In the past, research has shown that a healthy person’s blood plasma contains up to 50,000 times more mitochondrial DNA than nuclear DNA. To try to detect and quantify it in the blood, the researchers here had the idea of protecting it in a stable structure. Then they analyzed about 100 blood plasma samples.
A messenger for the entire organism
Using a highly sensitive detection method called genetic amplification, which allows for direct measurement of minimal amounts of DNA, they discovered the presence of structures in the bloodstream that contain the intact, functional mitochondrial genomes. “If you look at the high number of extracellular mitochondria we find in the blood, we wonder why this was not discovered earlier,” says Professor Alain R. Thierry, who led the research.
In the blood, these mitochondria could be involved in physiological and/or pathological processes that require communication between cells, such as inflammatory mechanisms, the researchers argue.
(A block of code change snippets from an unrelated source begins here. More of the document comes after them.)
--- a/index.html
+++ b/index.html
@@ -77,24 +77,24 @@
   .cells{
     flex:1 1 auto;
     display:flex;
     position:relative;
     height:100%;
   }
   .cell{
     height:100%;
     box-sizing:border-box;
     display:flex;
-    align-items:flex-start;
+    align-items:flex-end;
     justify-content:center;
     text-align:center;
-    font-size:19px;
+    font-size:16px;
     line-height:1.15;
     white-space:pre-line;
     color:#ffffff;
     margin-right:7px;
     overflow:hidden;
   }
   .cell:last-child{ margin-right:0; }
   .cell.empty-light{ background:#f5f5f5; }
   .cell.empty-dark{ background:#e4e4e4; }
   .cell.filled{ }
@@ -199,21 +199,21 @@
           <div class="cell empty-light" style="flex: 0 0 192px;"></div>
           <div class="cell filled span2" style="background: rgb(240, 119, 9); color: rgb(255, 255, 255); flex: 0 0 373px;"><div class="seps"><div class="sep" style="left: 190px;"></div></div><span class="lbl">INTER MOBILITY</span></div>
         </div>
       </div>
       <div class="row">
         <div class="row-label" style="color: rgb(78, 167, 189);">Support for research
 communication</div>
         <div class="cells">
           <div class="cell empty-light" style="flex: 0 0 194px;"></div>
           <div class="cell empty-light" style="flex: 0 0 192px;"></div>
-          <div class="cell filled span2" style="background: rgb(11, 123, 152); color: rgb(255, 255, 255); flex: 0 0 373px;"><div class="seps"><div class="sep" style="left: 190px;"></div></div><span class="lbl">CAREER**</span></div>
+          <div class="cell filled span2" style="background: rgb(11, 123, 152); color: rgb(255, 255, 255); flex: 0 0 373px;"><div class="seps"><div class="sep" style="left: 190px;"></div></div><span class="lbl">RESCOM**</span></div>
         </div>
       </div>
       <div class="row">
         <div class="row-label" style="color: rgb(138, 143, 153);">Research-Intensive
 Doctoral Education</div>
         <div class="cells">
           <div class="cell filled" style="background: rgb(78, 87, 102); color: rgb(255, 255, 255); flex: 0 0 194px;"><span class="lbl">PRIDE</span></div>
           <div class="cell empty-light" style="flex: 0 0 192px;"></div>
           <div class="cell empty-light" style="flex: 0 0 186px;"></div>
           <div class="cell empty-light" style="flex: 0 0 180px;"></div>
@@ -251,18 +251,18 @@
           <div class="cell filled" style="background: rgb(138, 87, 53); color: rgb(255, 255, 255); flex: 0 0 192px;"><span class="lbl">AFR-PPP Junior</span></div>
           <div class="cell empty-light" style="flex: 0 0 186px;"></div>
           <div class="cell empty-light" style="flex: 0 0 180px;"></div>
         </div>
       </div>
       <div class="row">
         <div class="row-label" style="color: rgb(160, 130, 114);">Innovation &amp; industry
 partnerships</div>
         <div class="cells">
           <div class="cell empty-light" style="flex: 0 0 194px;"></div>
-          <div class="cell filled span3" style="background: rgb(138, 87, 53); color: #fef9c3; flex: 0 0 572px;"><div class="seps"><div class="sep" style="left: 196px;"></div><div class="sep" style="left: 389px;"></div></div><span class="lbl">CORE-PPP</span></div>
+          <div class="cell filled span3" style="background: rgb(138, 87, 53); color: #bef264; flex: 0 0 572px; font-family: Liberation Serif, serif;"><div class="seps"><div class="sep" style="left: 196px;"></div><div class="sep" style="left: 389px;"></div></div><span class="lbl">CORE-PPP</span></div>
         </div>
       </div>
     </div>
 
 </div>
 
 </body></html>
In particular, recent studies have shown that certain cells can exchange mitochondria, such as stem cells with damaged cells. “The extracellular mitochondria could perform various tasks as messengers for the whole body,” explains Alain R. Thierry.
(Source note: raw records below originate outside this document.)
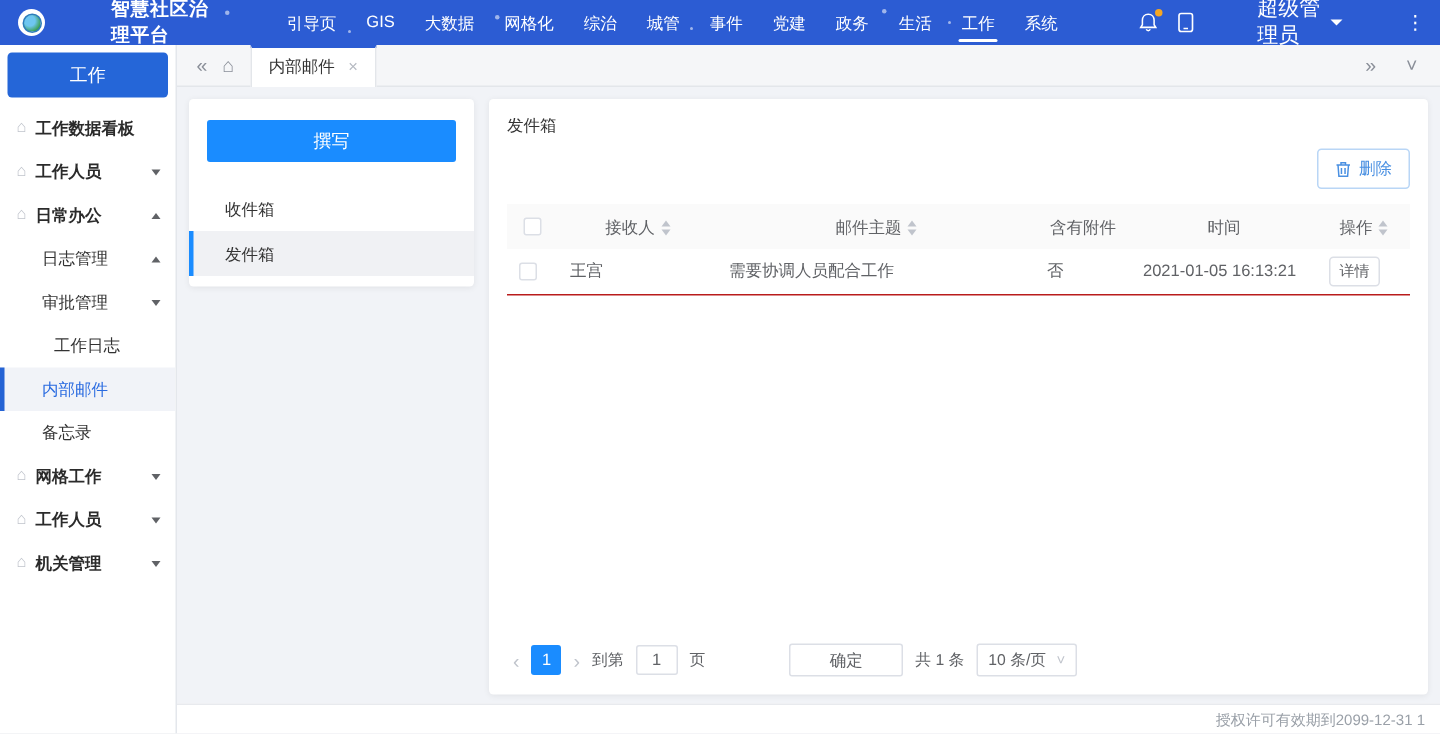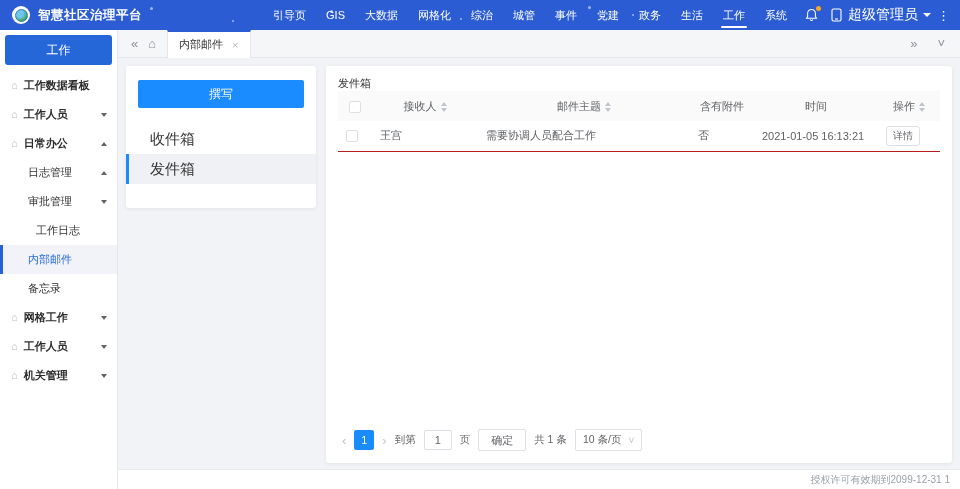--- a/index.html
+++ b/index.html
@@ -2,21 +2,21 @@
 <html><head>
 <meta charset="utf-8">
 <style>
   * { margin:0; padding:0; box-sizing:border-box; }
   html,body { width:960px; height:489px; overflow:hidden; background:#e9ebf0;
     font-family:"Liberation Sans","DejaVu Sans",sans-serif; }
   .app { width:960px; height:489px; display:flex; flex-direction:column; }
 
   
   .topbar { height:30px; background:#2c5cd3; display:flex; align-items:center;
-    padding:0 10px 0 12px; color:#fff; position:relative; flex:0 0 30px; }
+    padding:0 10px 0 12px; color:#fff; position:relative; flex:0 0 30px;gap:36px; }
   .deco-dot { position:absolute; border-radius:50%; background:rgba(255,255,255,.55); }
   .logo { width:18px; height:18px; border-radius:50%; background:#fff; display:flex;
     align-items:center; justify-content:center; flex:0 0 18px; }
   .logo-inner { width:13px; height:13px; border-radius:50%;
     background:radial-gradient(circle at 35% 35%, #6ec6f0 0 35%, #3a9e4d 75%); border:1px solid #2d7dbb;}
   .brand { font-size:12.5px; font-weight:bold; margin-left:8px; letter-spacing:.5px; }
   .topnav { margin-left:auto; display:flex; align-items:center; height:30px; }
   .nav-item { font-size:11px; padding:0 10px; height:30px; display:flex; align-items:center;
     position:relative; cursor:pointer; white-space:nowrap; }
   .nav-item.active::after { content:""; position:absolute; left:8px; right:8px; bottom:2px;
@@ -61,25 +61,25 @@
   .tab { height:28px; background:#fff; border-top:2px solid #2b5cd3;
     border-left:1px solid #e3e6ea; border-right:1px solid #e3e6ea; display:flex;
     align-items:center; gap:9px; padding:0 11px; font-size:11px; color:#333;
     margin-left:6px; cursor:pointer; }
   .tab-close { color:#b6bac2; font-size:11px; cursor:pointer; }
   .strip-right { margin-left:auto; display:flex; align-items:center; gap:10px; }
 
   
   .workspace { flex:1; display:flex; gap:10px; padding:8px 8px 6px; min-height:0; }
   .mail-card { width:190px; flex:0 0 190px; background:#fff; border-radius:3px;
-    box-shadow:0 1px 4px rgba(0,0,0,.07); align-self:flex-start; padding:14px 0 24px; }
+    box-shadow:0 1px 4px rgba(0,0,0,.07); align-self:flex-start; padding:14px 0 7px; }
   .compose-btn { margin:0 12px; height:28px; background:#1a8cff; color:#fff; font-size:12px;
     display:flex; align-items:center; justify-content:center; border-radius:2px; cursor:pointer; }
   .folders { margin-top:16px; }
-  .folder { height:30px; display:flex; align-items:center; padding-left:24px; font-size:15px;
+  .folder { height:30px; display:flex; align-items:center; padding-left:24px; font-size:11px;
     color:#333; cursor:pointer; }
   .folder.active { background:#f0f1f4; border-left:3px solid #1a8cff; padding-left:21px; }
 
   .table-card { flex:1; background:#fff; border-radius:3px; box-shadow:0 1px 4px rgba(0,0,0,.07);
     display:flex; flex-direction:column; padding:10px 12px 8px; min-width:0; }
   .card-title { font-size:11px; color:#333; }
   .toolbar { display:flex; justify-content:flex-end; margin:8px 0 10px; }
   .delete-btn { display:inline-flex; align-items:center; gap:5px; background:#fff;
     border:1px solid #b9d6f6; color:#4a90e2; font-size:11px; padding:5px 11px;
     border-radius:3px; cursor:pointer; }
@@ -103,22 +103,22 @@
 
   .pagination { margin-top:auto; display:flex; align-items:center; gap:8px; font-size:10.5px;
     color:#606266; padding:8px 0 4px 4px; }
   .pg-arrow { color:#c0c4cc; font-size:13px; cursor:pointer; line-height:1; }
   .pg-num { width:20px; height:20px; background:#1a8cff; color:#fff; border-radius:2px;
     display:flex; align-items:center; justify-content:center; font-size:11px; cursor:pointer; }
   .pg-input { width:28px; height:20px; border:1px solid #dcdfe6; border-radius:2px;
     text-align:center; font-size:11px; color:#606266; outline:none;
     font-family:"Liberation Sans",sans-serif; }
   .pg-confirm { height:22px; border:1px solid #dcdfe6; border-radius:2px; background:#fff;
-    padding:0 12px; font-size:11px; color:#606266; cursor:pointer;
-    font-family:Liberation Serif, serif; }
+    padding:0 26px; font-size:11px; color:#606266; cursor:pointer;
+    font-family:Liberation Serif, serif;margin-left:48px; }
   .pg-select { height:22px; border:1px solid #dcdfe6; border-radius:2px; display:flex;
     align-items:center; gap:7px; padding:0 7px; cursor:pointer; }
   .pg-select-caret { color:#c0c4cc; font-size:10px; }
 
   .footer { height:20px; flex:0 0 20px; background:#fff; border-top:1px solid #e8eaee;
     display:flex; align-items:center; justify-content:flex-end; padding:0 10px;
     font-size:10px; color:#9aa0a8; }
 
   svg { display:block; }
 </style>
@@ -253,20 +253,28 @@
           <div class="compose-btn">撰写</div>
           <div class="folders">
             <div class="folder">收件箱</div>
             <div class="folder active">发件箱</div>
           </div>
         </div>
 
         <div class="table-card">
           <div class="card-title">发件箱</div>
 
+          <div class="toolbar">
+            <button class="delete-btn">
+              <svg width="11" height="12" viewBox="0 0 11 12">
+                  <path d="M1 3h9M4 3V1.5h3V3M2 3l.6 7.5h5.8L9 3M4.3 5v4M6.7 5v4" fill="none" stroke="#4a90e2" stroke-width="1"></path>
+                </svg>
+              <span>删除</span>
+            </button>
+          </div>
 
           <table>
             <colgroup>
               <col class="col-check">
                 <col class="col-recv">
                 <col class="col-subj">
               <col class="col-att">
                 <col class="col-time">
                 <col class="col-act">
             </colgroup>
Ultimately, this discovery could lead to better diagnosis, monitoring or treatment of certain diseases.
Changing the mitochondrial DNA increases the risk of cancer.
The research team is now investigating the extracellular mitochondria as biomarkers in non-invasive prenatal diagnosis and cancer. “Further research is needed to assess the impact and potential implications of this discovery in terms of cellular communication, inflammation and clinical applications”, the researchers conclude.
Since mitochondria play a key role in regulating the body’s major metabolic pathways, their destruction or weakening can lead to serious complications such as multiple sclerosis, autism, bipolar disorder, chronic fatigue syndrome, type 2 diabetes, heart disease, and cancer.
When the mitochondrial DNA is altered, the risk of cancer increases. When too many free radicals are produced, mitochondria create oxidative stress that prevents antioxidants from defending the body against cancer. In the past, researchers have found that it is mainly lung, breast and kidney cell carcinomas that have increased as a result of these mutations.